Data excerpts
>>>
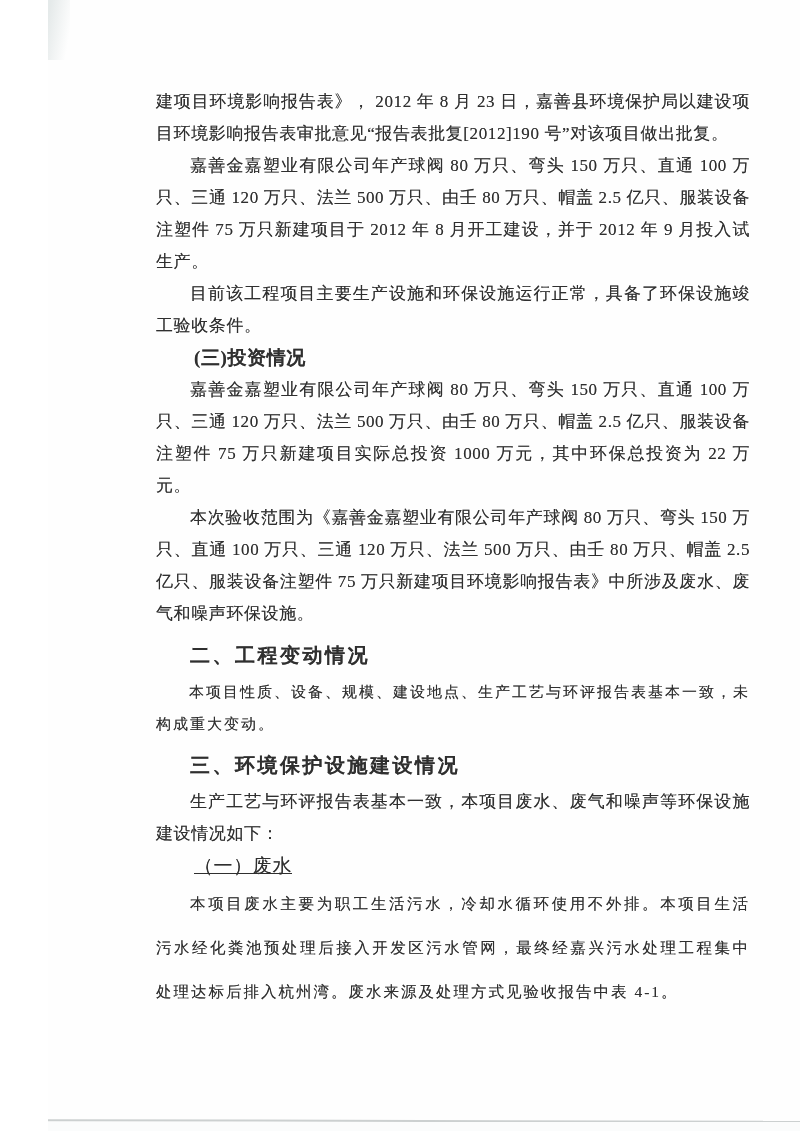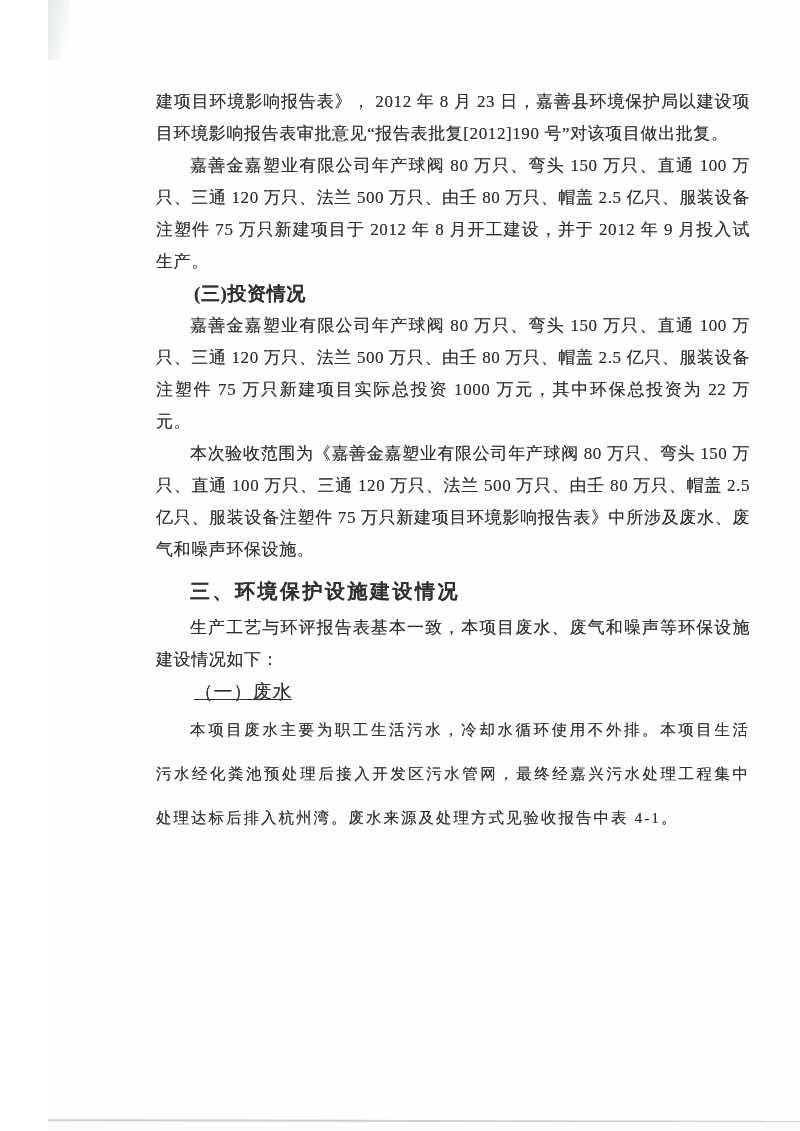--- a/index.html
+++ b/index.html
@@ -98,6 +98,7 @@
 
     <p class="para">嘉善金嘉塑业有限公司年产球阀 80 万只、弯头 150 万只、直通 100 万只、三通 120 万只、法兰 500 万只、由壬 80 万只、帽盖 2.5 亿只、服装设备注塑件 75 万只新建项目于 2012 年 8 月开工建设，并于 2012 年 9 月投入试生产。</p>
 
+    <p class="para">目前该工程项目主要生产设施和环保设施运行正常，具备了环保设施竣工验收条件。</p>
 
     <p class="subheading">(三)投资情况</p>
 

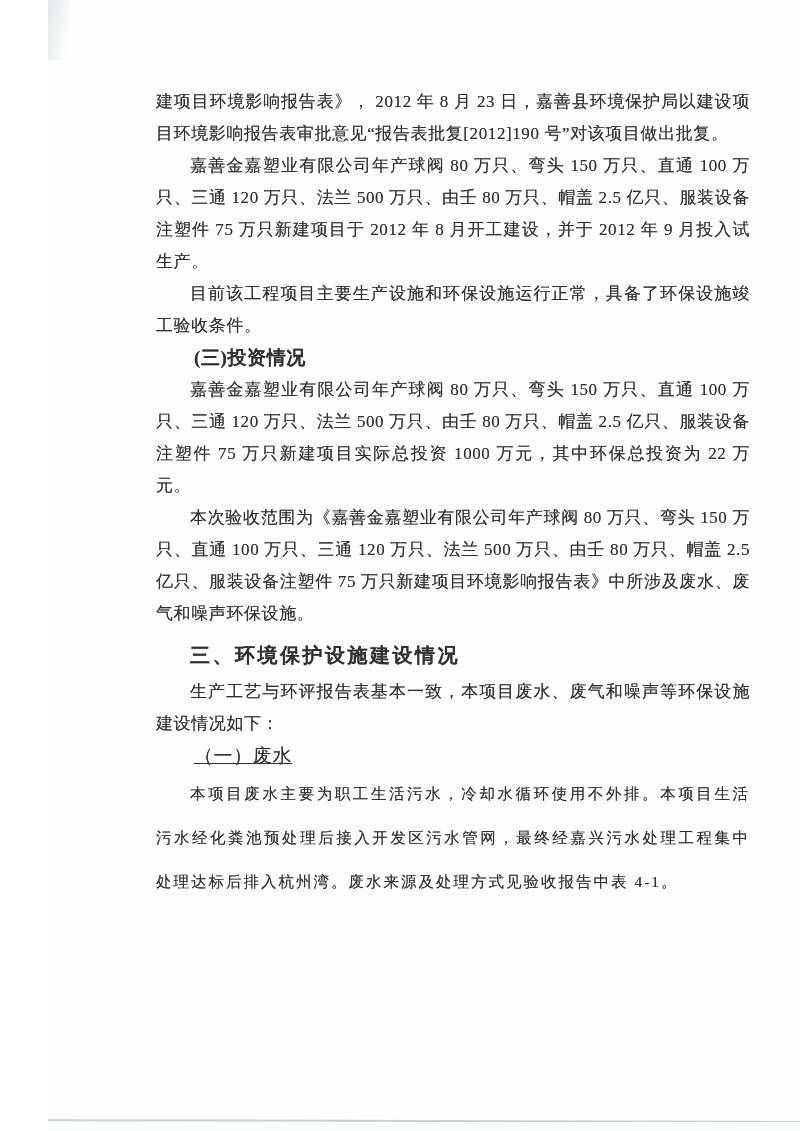--- a/index.html
+++ b/index.html
@@ -107,6 +107,7 @@
 
     <p class="para">本次验收范围为《嘉善金嘉塑业有限公司年产球阀 80 万只、弯头 150 万只、直通 100 万只、三通 120 万只、法兰 500 万只、由壬 80 万只、帽盖 2.5 亿只、服装设备注塑件 75 万只新建项目环境影响报告表》中所涉及废水、废气和噪声环保设施。</p>
 
+    <p class="section-heading">二、工程变动情况</p>
 
 
 

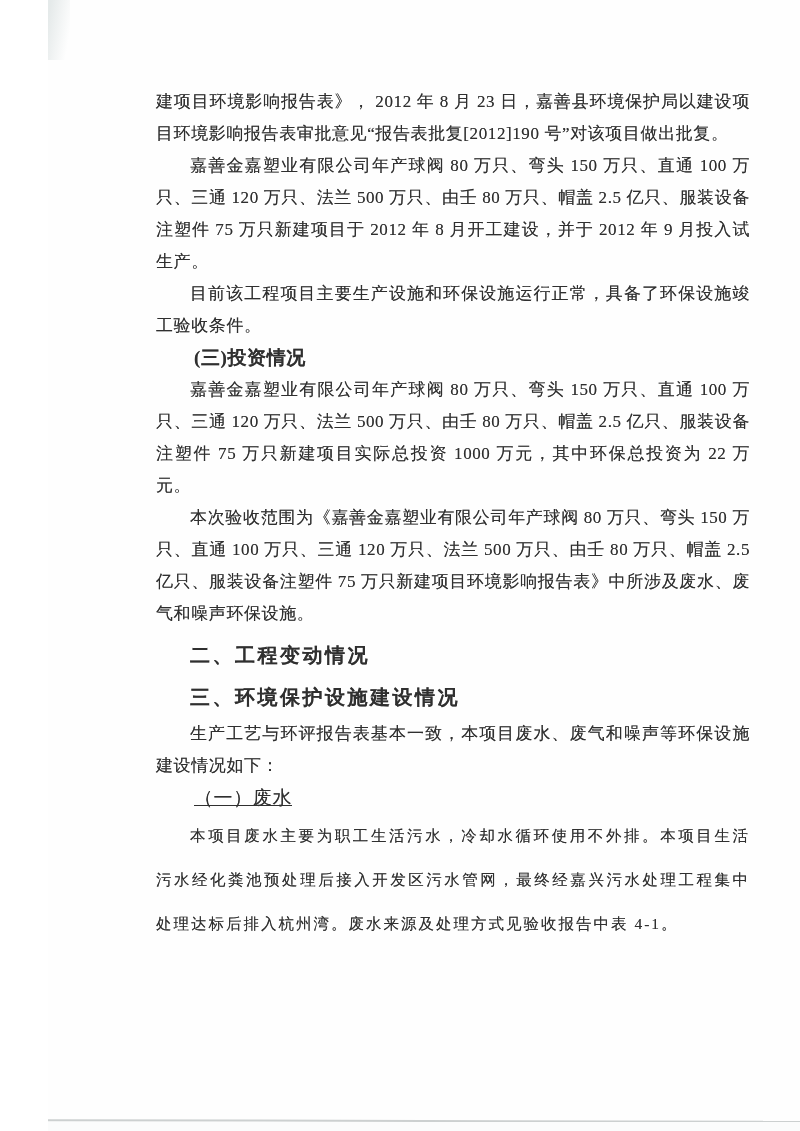--- a/index.html
+++ b/index.html
@@ -110,6 +110,7 @@
     <p class="section-heading">二、工程变动情况</p>
 
 
+    <p class="para small">本项目性质、设备、规模、建设地点、生产工艺与环评报告表基本一致，未构成重大变动。</p>
 
     <p class="section-heading">三、环境保护设施建设情况</p>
<<<
## What is needed
Leave out the pictures, and extract exactly the lines from the one with "-98,6 +98,7 @@" through the end of the records, both ends included.

## Result of this task
@@ -98,6 +98,7 @@
 
     <p class="para">嘉善金嘉塑业有限公司年产球阀 80 万只、弯头 150 万只、直通 100 万只、三通 120 万只、法兰 500 万只、由壬 80 万只、帽盖 2.5 亿只、服装设备注塑件 75 万只新建项目于 2012 年 8 月开工建设，并于 2012 年 9 月投入试生产。</p>
 
+    <p class="para">目前该工程项目主要生产设施和环保设施运行正常，具备了环保设施竣工验收条件。</p>
 
     <p class="subheading">(三)投资情况</p>
 

--- a/index.html
+++ b/index.html
@@ -107,6 +107,7 @@
 
     <p class="para">本次验收范围为《嘉善金嘉塑业有限公司年产球阀 80 万只、弯头 150 万只、直通 100 万只、三通 120 万只、法兰 500 万只、由壬 80 万只、帽盖 2.5 亿只、服装设备注塑件 75 万只新建项目环境影响报告表》中所涉及废水、废气和噪声环保设施。</p>
 
+    <p class="section-heading">二、工程变动情况</p>
 
 
 

--- a/index.html
+++ b/index.html
@@ -110,6 +110,7 @@
     <p class="section-heading">二、工程变动情况</p>
 
 
+    <p class="para small">本项目性质、设备、规模、建设地点、生产工艺与环评报告表基本一致，未构成重大变动。</p>
 
     <p class="section-heading">三、环境保护设施建设情况</p>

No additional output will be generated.